Exercise goal: The answer must consist of each line of the records below that contains the string "Flagpole".

Exercise material:
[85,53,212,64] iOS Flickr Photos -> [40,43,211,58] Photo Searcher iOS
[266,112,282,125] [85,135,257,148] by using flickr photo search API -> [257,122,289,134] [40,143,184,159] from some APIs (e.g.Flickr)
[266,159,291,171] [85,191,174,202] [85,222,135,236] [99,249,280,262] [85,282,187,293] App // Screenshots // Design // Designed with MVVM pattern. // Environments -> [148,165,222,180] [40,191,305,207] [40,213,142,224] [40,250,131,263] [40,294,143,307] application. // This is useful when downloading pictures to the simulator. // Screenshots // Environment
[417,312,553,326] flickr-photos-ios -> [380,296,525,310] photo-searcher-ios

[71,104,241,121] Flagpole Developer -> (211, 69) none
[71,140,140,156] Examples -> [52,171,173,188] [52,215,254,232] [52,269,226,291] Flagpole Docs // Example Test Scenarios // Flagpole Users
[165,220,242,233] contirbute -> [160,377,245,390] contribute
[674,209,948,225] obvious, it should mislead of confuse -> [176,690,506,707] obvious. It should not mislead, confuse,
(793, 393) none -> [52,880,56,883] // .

Finished exercise:
[71,104,241,121] Flagpole Developer -> (211, 69) none
[71,140,140,156] Examples -> [52,171,173,188] [52,215,254,232] [52,269,226,291] Flagpole Docs // Example Test Scenarios // Flagpole Users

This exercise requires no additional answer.